The line becomes blurry and as time passes it’s difficult to see a separation from one to the other. Yet, in spite of this increasingly fuzzy line, it is important to throw on some glasses and notice that there is in fact a distinction. Friend and roommate are not quite equal nor are Mama Renee and Mafia Princess.

So what constitutes a good roommate? Sure, heart-to-heart chats are nice and sharing a batch of cookies made at midnight is kind, but that still tends to fall under BFF status. Good roommates may not do those things, but they will abide by the 3 W’s. What are the 3 W’s you ask? Okay, you got me, I’ll tell.

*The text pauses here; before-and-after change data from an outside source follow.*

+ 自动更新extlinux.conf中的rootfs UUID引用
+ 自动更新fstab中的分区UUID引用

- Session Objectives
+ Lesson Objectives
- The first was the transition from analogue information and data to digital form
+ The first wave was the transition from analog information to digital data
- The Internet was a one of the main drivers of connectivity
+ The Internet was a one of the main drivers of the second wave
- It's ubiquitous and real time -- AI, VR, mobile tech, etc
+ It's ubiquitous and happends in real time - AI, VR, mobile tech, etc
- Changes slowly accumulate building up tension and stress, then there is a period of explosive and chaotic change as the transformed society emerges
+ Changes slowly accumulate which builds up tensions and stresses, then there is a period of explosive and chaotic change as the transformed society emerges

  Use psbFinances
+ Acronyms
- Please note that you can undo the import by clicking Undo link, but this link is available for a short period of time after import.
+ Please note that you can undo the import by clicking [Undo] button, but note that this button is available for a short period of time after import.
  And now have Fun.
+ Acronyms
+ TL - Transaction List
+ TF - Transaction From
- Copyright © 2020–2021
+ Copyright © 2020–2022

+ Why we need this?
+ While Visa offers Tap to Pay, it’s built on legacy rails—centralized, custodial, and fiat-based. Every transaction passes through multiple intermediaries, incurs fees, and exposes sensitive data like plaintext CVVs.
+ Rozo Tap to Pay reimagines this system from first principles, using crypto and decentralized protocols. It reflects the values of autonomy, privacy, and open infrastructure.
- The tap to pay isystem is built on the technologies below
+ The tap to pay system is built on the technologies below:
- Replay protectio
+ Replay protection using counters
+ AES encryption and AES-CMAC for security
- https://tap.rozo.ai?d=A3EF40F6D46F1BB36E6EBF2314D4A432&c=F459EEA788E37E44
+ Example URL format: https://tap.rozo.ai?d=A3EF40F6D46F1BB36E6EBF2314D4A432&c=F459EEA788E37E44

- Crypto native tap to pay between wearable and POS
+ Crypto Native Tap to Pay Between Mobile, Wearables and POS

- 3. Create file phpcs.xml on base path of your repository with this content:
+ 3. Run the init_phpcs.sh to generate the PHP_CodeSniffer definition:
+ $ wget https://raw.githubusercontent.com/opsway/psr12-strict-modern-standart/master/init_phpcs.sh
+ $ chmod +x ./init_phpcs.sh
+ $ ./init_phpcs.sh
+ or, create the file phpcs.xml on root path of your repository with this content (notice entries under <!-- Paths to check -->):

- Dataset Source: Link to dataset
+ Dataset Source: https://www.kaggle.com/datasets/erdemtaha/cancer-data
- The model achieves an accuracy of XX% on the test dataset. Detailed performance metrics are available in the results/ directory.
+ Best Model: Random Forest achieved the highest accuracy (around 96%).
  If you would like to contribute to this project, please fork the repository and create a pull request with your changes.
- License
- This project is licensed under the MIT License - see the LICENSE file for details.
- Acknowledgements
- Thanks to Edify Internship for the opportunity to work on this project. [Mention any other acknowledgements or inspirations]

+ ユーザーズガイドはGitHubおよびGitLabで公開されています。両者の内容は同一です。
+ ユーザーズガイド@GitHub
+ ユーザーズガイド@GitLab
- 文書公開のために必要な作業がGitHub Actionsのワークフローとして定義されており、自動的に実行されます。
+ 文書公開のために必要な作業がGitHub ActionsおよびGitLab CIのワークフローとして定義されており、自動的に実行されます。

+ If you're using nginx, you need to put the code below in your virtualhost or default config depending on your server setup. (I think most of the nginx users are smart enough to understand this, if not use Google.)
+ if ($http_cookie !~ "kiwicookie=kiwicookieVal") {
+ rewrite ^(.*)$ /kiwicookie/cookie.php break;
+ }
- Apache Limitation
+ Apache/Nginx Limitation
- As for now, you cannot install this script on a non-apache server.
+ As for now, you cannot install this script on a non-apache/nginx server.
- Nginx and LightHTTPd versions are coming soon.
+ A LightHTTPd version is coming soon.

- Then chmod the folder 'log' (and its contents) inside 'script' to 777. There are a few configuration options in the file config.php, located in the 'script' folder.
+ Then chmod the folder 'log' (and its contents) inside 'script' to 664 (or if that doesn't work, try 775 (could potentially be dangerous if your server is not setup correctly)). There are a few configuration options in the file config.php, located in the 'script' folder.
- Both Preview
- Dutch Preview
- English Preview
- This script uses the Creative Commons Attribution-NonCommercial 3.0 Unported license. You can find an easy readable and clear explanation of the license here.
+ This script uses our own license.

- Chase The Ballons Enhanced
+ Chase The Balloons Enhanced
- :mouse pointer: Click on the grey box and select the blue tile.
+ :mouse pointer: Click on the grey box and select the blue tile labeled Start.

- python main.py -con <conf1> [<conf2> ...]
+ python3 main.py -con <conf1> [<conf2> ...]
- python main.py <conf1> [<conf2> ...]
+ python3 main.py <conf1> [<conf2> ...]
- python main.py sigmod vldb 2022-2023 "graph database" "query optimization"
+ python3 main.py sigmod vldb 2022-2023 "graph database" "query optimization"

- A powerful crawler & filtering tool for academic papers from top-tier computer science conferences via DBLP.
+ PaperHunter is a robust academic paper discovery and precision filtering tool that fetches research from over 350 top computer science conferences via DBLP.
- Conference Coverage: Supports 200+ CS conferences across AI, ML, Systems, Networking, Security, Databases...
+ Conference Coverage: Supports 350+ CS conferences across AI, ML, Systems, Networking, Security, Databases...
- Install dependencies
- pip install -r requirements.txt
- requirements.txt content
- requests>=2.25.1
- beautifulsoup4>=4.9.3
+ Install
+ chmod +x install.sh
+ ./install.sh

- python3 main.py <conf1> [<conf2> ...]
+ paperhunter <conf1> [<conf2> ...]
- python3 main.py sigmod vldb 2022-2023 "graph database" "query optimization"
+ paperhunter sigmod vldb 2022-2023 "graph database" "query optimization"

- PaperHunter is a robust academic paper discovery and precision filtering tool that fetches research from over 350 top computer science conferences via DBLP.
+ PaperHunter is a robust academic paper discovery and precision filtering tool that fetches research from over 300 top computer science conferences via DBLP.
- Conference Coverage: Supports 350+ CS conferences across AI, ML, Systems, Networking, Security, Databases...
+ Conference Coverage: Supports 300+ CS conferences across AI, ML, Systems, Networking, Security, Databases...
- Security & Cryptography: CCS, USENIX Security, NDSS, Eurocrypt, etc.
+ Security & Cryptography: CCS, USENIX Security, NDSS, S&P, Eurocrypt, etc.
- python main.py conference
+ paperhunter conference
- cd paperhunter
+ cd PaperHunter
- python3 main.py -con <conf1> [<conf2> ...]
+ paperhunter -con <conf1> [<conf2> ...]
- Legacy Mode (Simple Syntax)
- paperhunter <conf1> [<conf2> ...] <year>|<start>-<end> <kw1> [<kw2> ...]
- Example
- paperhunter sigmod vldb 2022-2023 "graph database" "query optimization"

The 3 W’s represent the pillars of expected roommate etiquette. They are guidelines to avoid arguments and uphold unity among those living together. Though on the surface they may only appear to share a common consonant, in reality they are bound by something so much stronger than convenient alliteration. The 3 W’s are as follows:

1.) Warn

2.) Wash

3.) Will

The 3 W’s are one-word reminders to keep in your pocket when solving problems among roommates (or if the urge to brandish a tongue twister game at a bar overcomes you). While they may be simple, they are paramount to good roommate behavior. Still not sure why you should keep these guys in the back of your head? Let me explain:

*Warn*

When company is calling — be it a long-distance boyfriend or a boy from Brothers — a warning text will do wonders for the roommate relationship. Waking up to Frat Boy Joe from the bar in your kitchen eating your Cinnamon Toast Crunch is not the first thing you want to see in the morning without a heads-up. This goes for roommates in the dorms as well, perhaps even more so. Living through my own horror story of this variety, I can attest that sleeping three feet from another person only to wake up and realize that person is not the girl you share a room with, but a naked boy you share nothing in common with apart from association with said girl, is a bit jarring.

*Wash*

Nobody likes a mess, especially one they didn’t make. Here, a bit of bleach can go a long way to ease the tension between roommates. A fight caused by a pile of dirty dishes stacked sky-high is completely avoidable. Same goes for that shirt you borrowed — if you wore it out, return it clean. While this may seem like common sense, it doesn’t change the fact that a lot of college kids are incredibly negligent when it comes to reason. So if you do bake cookies at midnight (whether you share or not is irrelevant) be sure to wash the pans before you pass out for bed.

*Will*

Last but not least we have will, as in “to be willing” rather than strong-willed. Willing to do something — take out the trash, pick up the mail, buy the next gallon of milk — implies you are a considerate individual who knows how to compromise. And as all college sociology classes will inform you: compromise is crucial to civility (not entirely sure if this is true, I’ve only taken SOC 100 freshman year, but it sounds like something those social science people would say). Regardless, taking the reins on getting your refrigerator door repaired or showing up to a floor meeting is only going to make your bond as roommates that much harder to break up when the landlord or RA comes calling.

Easy to remember, and even easier to employ — now that’s my kind of etiquette.